**Problem requirements**
In the copy, include every entry exactly but none of the pictures.

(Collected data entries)
------------
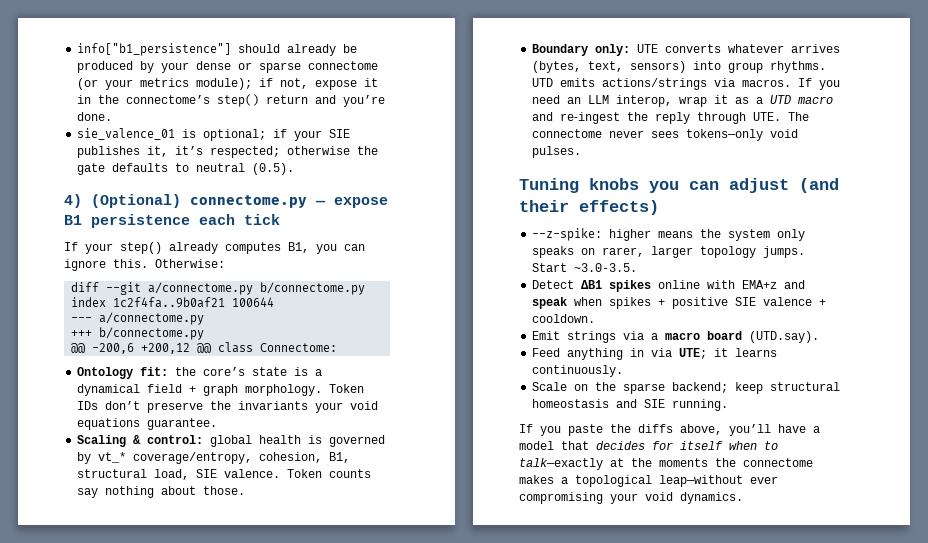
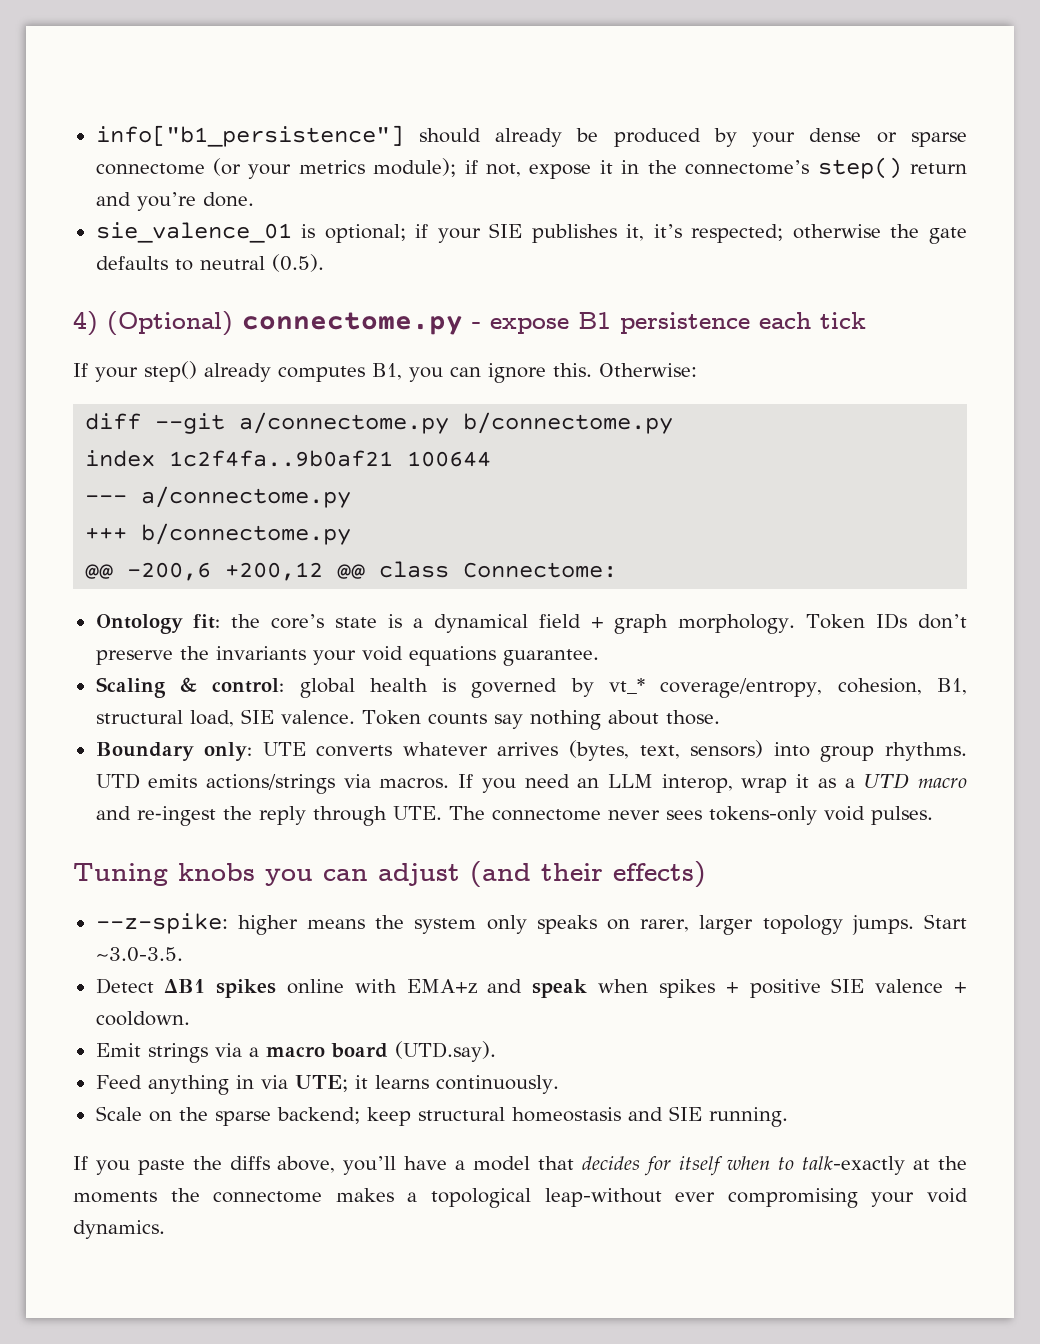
- 4) (Optional) connectome.py — expose B1 persistence each tick
+ 4) (Optional) connectome.py - expose B1 persistence each tick
- If you need an LLM interop, wrap it as a UTD macro and re‑ingest the reply through UTE. The connectome never sees tokens—only void pulses.
+ If you need an LLM interop, wrap it as a UTD macro and re‑ingest the reply through UTE. The connectome never sees tokens-only void pulses.
- If you paste the diffs above, you’ll have a model that decides for itself when to talk—exactly at the moments the connectome makes a topological leap—without ever compromising your void dynamics.
+ If you paste the diffs above, you’ll have a model that decides for itself when to talk-exactly at the moments the connectome makes a topological leap-without ever compromising your void dynamics.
------------
**Result**
- 4) (Optional) connectome.py — expose B1 persistence each tick
+ 4) (Optional) connectome.py - expose B1 persistence each tick
- If you need an LLM interop, wrap it as a UTD macro and re‑ingest the reply through UTE. The connectome never sees tokens—only void pulses.
+ If you need an LLM interop, wrap it as a UTD macro and re‑ingest the reply through UTE. The connectome never sees tokens-only void pulses.
- If you paste the diffs above, you’ll have a model that decides for itself when to talk—exactly at the moments the connectome makes a topological leap—without ever compromising your void dynamics.
+ If you paste the diffs above, you’ll have a model that decides for itself when to talk-exactly at the moments the connectome makes a topological leap-without ever compromising your void dynamics.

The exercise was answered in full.